In the week that Google Glass made its catwalk debut the UK based The Technology Partnership (TTP) presented their own prototype of Augmented Reality glasses. The Guardian writes that the TTP glasses “incorporate a tiny projector in one arm of the spectacles. The picture is then reflected from the side into the centre of the lenses, which are etched with a reflective pattern that then beams the image into the eye. That means the image is directly incorporated into what the wearer see when looking directly ahead – unlike Google’s current incarnation of Google Glass, which puts a small video screen in the bottom right-hand corner of the right eye. That requires the wearer to look down to focus on it, taking their attention away from the view ahead.”
The steering system uses passive electrodes mounted on the glasses that monitor activity in the muscles at the side of the user’s temple rather than eye-tracking.
The prototype currently only offers a monochrome image but this can be changed for a video image in weeks.
The Guardian adds that as a result the TTP glasses do not require the user to change their gaze like Google Glass does.
TTP sees sports and leisure (watching a video while on the move, for instance) as “obvious applications” while the killer app should be allowing drivers to look under the bonnet of their cars to see all elements there clearly labeled.
SlashGear comments: “Project-based systems aren’t new – Lumus has a similar approach with its AR eyepiece – but no single company has managed to corner the fledgling wearables market so far.”

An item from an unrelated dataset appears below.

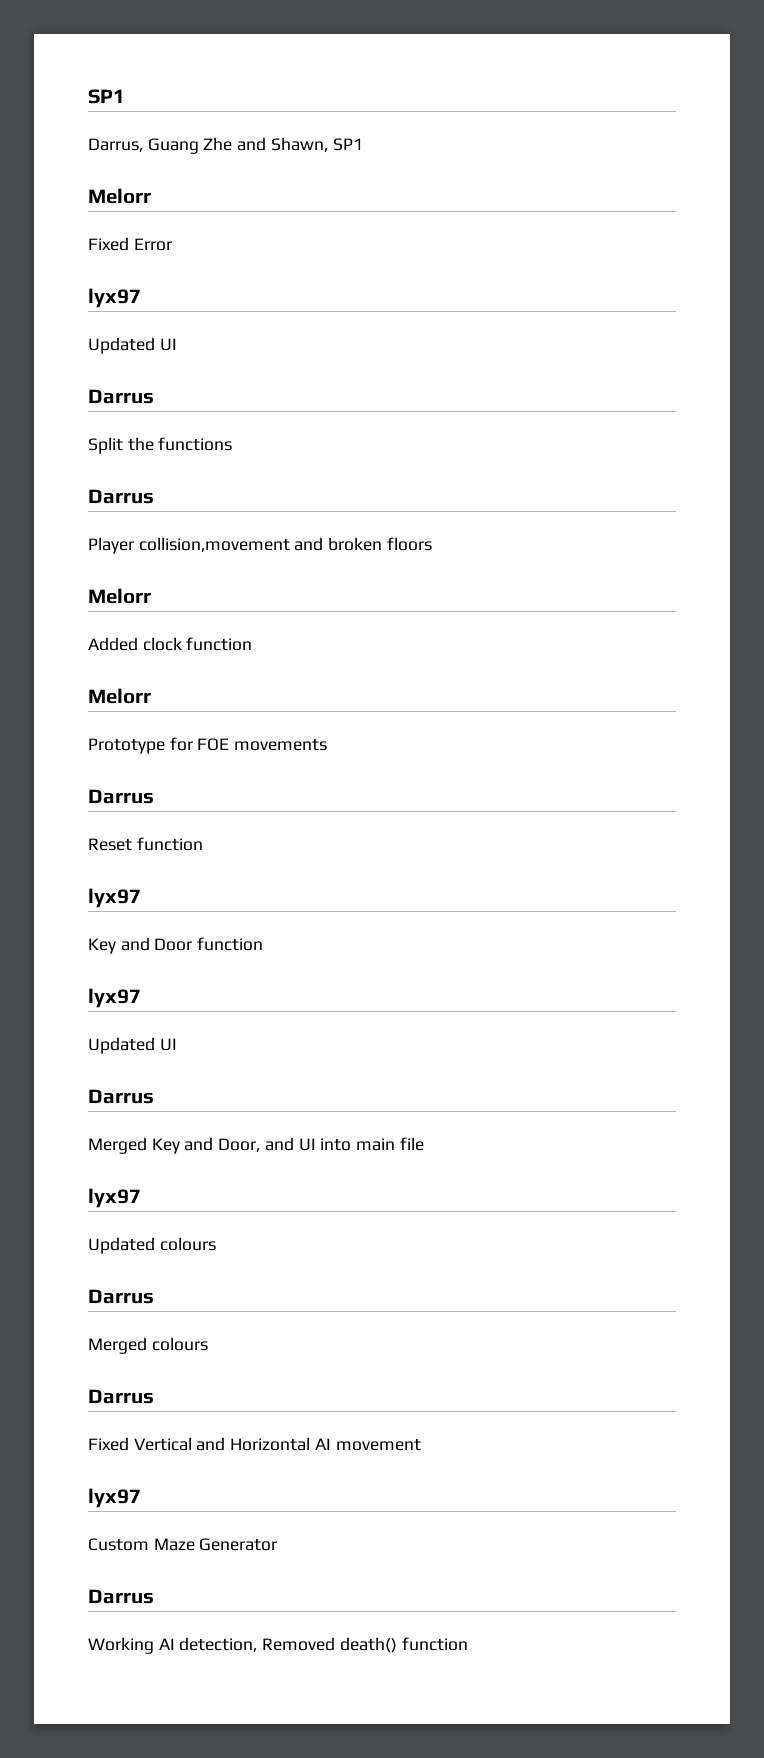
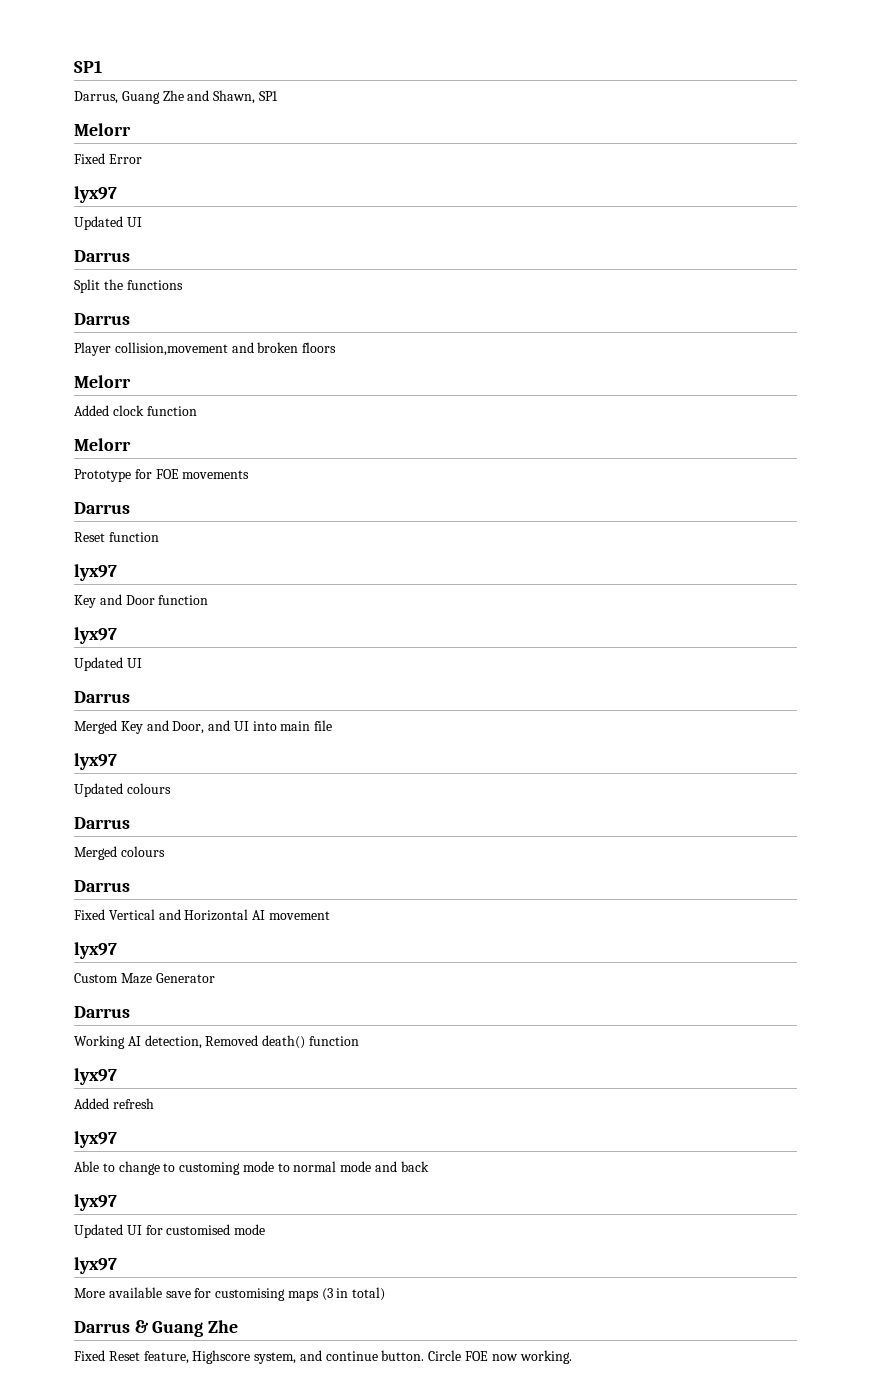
(468, 1644) none -> [74,1068,117,1085] [74,1098,154,1109] [74,1131,117,1148] [74,1161,429,1175] [74,1194,117,1211] [74,1224,266,1238] [74,1257,117,1274] [74,1287,386,1301] [74,1320,239,1337] [74,1350,572,1364] // lyx97 // Added refresh // lyx97 // Able to change to customing mode to normal mode and back // lyx97 // Updated UI for customised mode // lyx97 // More available save for customising maps (3 in total) // Darrus & Guang Zhe // Fixed Reset feature, Highscore system, and continue button. Circle FOE now working.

Michael Abrash on the Valve Time blog is not impressed by AR Glass and the likes. He sees them as “largely like an extension of the smartphones we have today rather than a genuinely new platform” and decides that they are “just way less cool to me” than real Augmented Reality or Virtual Reality.
This view is even more interesting because Valve is said to be involved in creating wearable computing.
And then there is Sony:
Whatever direction wearable Augmented Reality will take is hard to say now. But, it is certain that it’s era is approaching soon.